Is this a job for Coaching, Training, or Mentoring?
Getting better every day is something that many people discuss, however they fail in execution. The greatest athletes in the world rely on coaches every day – do you?
It is one thing to aspire to grow, aspire to improve, it is another thing to take action. Action starts with a single step, it requires movement. How do you know which direction to go? How do you know if you are taking the right actions?
“I suppose it is tempting, if the only tool you have is a hammer, to treat everything as if it were a nail.” – Abraham Maslow
A coach could be the critical tool in your toolset, but like most projects, you need to assess the situation and determine the best tool. It has been said that when you have a hammer, everything looks like a nail. Other tools for consideration include training and mentoring, but how do you determine which is the best fit for the situation?

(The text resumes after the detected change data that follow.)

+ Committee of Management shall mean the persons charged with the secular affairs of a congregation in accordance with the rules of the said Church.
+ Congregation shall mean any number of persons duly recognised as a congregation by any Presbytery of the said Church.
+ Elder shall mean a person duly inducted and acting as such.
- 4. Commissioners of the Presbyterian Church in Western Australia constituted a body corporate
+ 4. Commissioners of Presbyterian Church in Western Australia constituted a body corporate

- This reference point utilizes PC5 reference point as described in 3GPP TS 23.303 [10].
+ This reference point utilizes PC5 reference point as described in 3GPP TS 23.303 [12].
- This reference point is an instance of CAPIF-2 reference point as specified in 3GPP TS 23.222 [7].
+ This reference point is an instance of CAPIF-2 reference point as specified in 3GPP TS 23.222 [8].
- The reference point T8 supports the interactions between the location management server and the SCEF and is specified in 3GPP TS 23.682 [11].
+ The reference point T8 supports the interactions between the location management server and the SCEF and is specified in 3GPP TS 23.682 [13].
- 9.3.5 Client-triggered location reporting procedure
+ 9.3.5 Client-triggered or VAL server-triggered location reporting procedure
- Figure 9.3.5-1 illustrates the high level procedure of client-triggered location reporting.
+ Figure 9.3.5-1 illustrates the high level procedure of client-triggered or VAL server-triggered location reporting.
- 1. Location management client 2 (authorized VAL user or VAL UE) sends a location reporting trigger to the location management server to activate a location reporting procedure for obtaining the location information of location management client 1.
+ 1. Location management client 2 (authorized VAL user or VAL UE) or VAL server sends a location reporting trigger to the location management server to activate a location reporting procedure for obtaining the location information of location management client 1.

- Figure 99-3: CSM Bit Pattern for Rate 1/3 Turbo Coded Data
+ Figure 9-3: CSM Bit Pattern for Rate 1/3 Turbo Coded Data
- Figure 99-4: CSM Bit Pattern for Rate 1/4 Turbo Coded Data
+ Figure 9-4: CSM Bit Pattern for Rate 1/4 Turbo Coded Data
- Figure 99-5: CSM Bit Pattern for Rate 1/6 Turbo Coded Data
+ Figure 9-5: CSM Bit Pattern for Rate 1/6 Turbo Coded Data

When I think about coaching, I think about finding someone who can help me make the subtle adjustments necessary to improve the things I do well today. This could be as simple as foot position on a bike pedal, or as detailed as body language and voice inflection when speaking in front of a crowd. A coach is there to help you see the things that you cannot see yourself. Sure, you can look in the mirror, but that is one perspective. The mission of the coach, from my perspective, is to accelerate growth and performance. This happens by improving technique. In order to make these improvements and recommendations, the coach must be there.
What if it is too soon for a Coach?
Sometimes, you are too early in your career progression or the skill development progression to leverage the value of a great coach. You may be just starting out with a new skill or in a new role. If this is the case, training may be a better fit. Training provides a structured opportunity to learn a new skill or capability. The training should be focused on the reason behind the skill. It can be designed to introduce you to the topic, create an environment to put concepts into practice, and test retention. Training can work really well 1:1 or 1:many. Coaching, on the other hand, is better in a 1:1 environment. Even with large groups or teams, the specific coaching you receive is personal.
What about a Mentor?
Mentoring is much more relationship-driven than coaching or training. Sure, a coach should have a solid presence, however, it is not critical that you get along with your coach or the trainer. The relationship you build with your mentor is critical. This relationship is mutual, it evolves over time. The mentor is there to help inspire thought, provide guidance, and share their personal and direct experience.